“Presenteeism at work penalizes women who have to work a double day”

Marie Pezé, doctor of psychology, psychoanalyst and founder of Suffering and work networkwhich now has two hundred consultations in France, explains how women are more affected than men by burn-out. “In our country, women must adapt to excessive hours, in a work organization designed for men”, she says. She adds that there are specific risks for their health: at the cardiovascular, hormonal and gynecological levels.

Have you noticed an evolution of the professional burnout syndrome, observed for the first time in caregivers in 1974?

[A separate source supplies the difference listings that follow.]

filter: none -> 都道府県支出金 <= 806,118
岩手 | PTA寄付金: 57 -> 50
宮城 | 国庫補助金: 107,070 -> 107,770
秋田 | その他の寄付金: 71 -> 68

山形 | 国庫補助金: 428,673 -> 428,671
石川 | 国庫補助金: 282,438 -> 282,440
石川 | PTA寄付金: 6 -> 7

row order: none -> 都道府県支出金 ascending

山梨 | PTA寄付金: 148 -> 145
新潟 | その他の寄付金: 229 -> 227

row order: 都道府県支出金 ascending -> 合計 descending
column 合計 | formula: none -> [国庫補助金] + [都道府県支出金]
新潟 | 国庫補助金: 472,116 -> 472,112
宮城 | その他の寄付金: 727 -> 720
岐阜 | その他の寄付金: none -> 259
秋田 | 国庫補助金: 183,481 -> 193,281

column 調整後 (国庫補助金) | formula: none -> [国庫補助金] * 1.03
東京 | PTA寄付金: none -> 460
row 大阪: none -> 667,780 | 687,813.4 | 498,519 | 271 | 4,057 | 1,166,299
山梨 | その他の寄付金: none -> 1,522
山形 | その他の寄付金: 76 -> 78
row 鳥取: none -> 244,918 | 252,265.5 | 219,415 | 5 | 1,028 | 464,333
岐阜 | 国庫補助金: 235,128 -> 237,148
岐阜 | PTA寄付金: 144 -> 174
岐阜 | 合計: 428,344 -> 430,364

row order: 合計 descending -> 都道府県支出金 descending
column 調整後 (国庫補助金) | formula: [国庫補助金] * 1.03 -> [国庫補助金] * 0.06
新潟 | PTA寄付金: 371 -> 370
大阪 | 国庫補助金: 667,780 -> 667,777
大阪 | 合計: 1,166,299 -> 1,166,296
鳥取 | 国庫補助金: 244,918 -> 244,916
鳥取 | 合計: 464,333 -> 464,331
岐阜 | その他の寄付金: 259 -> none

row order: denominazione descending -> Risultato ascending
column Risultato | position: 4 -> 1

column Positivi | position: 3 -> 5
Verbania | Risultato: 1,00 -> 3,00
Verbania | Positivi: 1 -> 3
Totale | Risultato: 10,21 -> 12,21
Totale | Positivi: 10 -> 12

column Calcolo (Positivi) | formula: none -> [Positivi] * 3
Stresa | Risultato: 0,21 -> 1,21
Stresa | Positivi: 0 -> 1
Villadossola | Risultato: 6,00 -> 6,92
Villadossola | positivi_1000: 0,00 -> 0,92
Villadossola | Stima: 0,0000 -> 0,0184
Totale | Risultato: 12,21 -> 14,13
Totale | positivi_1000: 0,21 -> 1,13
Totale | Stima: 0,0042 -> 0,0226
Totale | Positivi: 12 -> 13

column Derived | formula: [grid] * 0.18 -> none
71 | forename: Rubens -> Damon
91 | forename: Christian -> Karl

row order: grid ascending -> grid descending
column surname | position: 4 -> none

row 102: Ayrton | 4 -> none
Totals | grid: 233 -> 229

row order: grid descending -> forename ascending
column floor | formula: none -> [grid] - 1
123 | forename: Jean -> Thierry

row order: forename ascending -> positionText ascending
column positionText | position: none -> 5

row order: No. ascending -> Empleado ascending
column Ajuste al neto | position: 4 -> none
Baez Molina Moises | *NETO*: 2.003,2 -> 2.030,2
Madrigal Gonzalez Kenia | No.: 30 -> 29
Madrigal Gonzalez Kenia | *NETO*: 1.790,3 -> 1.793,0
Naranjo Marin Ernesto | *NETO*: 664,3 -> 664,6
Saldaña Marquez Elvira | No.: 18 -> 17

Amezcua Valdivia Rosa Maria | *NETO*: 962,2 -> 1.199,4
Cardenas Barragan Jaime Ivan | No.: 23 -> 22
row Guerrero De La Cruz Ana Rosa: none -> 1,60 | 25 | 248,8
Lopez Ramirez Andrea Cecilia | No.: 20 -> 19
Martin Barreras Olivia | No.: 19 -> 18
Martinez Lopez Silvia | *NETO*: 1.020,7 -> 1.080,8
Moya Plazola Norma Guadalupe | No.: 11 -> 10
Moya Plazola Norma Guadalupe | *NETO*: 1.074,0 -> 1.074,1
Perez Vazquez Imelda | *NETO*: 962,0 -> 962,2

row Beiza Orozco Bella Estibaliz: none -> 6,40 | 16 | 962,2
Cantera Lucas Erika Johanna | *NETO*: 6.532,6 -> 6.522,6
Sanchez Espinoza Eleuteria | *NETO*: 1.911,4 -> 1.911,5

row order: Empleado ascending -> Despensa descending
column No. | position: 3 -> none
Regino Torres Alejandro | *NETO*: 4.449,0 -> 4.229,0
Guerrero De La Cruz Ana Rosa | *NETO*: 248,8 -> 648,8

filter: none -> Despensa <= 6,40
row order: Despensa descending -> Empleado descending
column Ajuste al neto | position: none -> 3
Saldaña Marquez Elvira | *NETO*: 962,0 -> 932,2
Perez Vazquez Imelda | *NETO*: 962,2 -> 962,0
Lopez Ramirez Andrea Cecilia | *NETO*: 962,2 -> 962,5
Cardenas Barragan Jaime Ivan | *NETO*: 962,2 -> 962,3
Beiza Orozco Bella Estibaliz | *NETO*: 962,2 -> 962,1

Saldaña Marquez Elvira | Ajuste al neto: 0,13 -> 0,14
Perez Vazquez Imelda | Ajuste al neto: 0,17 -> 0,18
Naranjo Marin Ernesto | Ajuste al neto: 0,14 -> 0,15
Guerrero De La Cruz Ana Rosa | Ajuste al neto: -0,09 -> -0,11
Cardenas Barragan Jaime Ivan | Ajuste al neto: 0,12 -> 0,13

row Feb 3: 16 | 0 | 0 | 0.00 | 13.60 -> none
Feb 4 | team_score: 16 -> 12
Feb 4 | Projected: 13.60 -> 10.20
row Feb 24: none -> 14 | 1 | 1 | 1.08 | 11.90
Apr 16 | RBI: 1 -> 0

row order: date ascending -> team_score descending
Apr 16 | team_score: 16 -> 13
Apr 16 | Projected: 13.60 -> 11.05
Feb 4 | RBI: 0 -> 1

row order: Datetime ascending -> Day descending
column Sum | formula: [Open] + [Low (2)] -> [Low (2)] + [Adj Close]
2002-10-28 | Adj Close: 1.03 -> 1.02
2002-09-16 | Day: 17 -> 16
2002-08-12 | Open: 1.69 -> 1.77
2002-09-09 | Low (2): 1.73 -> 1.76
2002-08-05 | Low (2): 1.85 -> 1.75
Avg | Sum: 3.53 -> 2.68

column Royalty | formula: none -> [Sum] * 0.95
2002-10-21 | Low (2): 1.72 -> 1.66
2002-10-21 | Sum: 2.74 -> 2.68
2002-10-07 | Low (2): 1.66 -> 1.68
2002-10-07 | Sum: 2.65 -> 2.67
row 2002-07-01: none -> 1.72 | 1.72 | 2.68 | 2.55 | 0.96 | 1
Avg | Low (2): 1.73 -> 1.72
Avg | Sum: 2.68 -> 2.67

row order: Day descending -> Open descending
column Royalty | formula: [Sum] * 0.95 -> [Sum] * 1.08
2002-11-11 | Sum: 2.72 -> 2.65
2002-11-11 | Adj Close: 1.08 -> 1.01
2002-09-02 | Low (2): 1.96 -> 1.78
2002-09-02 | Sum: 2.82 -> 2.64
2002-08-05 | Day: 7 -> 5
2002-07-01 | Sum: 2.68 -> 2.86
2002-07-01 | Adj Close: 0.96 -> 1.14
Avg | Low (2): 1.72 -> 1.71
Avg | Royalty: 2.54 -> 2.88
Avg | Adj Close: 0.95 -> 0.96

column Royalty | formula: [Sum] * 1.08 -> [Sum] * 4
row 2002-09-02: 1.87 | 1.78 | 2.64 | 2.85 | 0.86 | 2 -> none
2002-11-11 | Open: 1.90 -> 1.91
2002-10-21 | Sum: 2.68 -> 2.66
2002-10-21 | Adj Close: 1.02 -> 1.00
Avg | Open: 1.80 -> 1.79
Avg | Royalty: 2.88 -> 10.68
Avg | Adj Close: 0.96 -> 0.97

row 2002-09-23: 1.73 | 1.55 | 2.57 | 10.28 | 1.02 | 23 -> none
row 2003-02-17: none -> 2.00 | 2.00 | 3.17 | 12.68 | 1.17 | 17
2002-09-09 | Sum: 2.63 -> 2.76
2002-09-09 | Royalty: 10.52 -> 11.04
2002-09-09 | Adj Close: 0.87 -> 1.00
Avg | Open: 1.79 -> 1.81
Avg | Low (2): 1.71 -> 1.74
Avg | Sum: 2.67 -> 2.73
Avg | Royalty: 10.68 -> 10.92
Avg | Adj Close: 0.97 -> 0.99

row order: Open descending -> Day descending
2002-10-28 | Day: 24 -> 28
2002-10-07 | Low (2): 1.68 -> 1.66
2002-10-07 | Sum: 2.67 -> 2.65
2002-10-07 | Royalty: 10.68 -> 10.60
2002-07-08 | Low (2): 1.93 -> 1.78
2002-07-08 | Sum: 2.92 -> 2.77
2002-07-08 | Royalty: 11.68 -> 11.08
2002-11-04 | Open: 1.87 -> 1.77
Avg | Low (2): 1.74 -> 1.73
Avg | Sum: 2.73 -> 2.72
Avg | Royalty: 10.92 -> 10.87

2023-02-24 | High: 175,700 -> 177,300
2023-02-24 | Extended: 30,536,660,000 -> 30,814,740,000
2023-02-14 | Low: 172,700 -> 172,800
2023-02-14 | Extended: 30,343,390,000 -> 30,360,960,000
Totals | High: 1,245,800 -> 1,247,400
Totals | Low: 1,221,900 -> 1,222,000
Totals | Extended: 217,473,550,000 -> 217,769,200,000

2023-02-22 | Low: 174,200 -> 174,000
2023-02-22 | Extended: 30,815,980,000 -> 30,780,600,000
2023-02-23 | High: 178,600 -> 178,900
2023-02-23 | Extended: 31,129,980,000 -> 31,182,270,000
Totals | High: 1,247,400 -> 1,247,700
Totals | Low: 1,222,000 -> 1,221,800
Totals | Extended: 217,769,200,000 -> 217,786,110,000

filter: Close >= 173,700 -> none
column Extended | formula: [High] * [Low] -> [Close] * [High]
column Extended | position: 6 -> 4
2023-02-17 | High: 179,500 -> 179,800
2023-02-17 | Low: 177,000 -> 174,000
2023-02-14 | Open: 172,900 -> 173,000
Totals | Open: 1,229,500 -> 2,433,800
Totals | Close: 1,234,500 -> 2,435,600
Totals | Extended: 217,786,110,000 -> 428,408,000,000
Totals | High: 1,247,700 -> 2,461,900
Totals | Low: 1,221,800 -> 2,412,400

Burnout, in 2024, does not present itself as that described by the American psychiatrist Freudenberger in the 1970s, with moral and physical exhaustion, cynicism and detachment from the work we loved. We now know, thanks to the work of Dares [direction de l’animation de la recherche, des études et des statistiques] of 2019, that 47% of employees are suffering at work, due to “ethical conflicts”. The breeding ground for burnout today is not only the intensification of work, it is also the idea of ​​doing “dirty work”. The conditions – lack of time, resources and staff – do not allow “working well”.

So how, physically, does burnout manifest itself today?

It’s mainly the brain that says stop. The psyche wants to continue at all costs, because the employee is caught up in injunctions of excellence and speed with new technologies, but the brain stops. All patients say it: “At one point, my brain got stuck. » Or: “I passed out.” » Or: “I had a stroke. » This is the moment when the body, wiser than the psyche, prisoner of the speed demanded of it, will reach its physiological limits and collapse.

Do you think women may be more affected?

Yes, the figures of Epidemiological bulletin of March 5 from Public Health France corroborate what work clinicians have been saying for years: psychological suffering linked to work is twice as high among women, who are more affected by anxiety and depressive disorders. In an organization of work historically set up by men for men’s bodies, women must try to find their place “against”. In France, where you have to prove your commitment to the company through presenteeism, women are penalized by the double day, the mental load linked to family and domestic life, always invisible.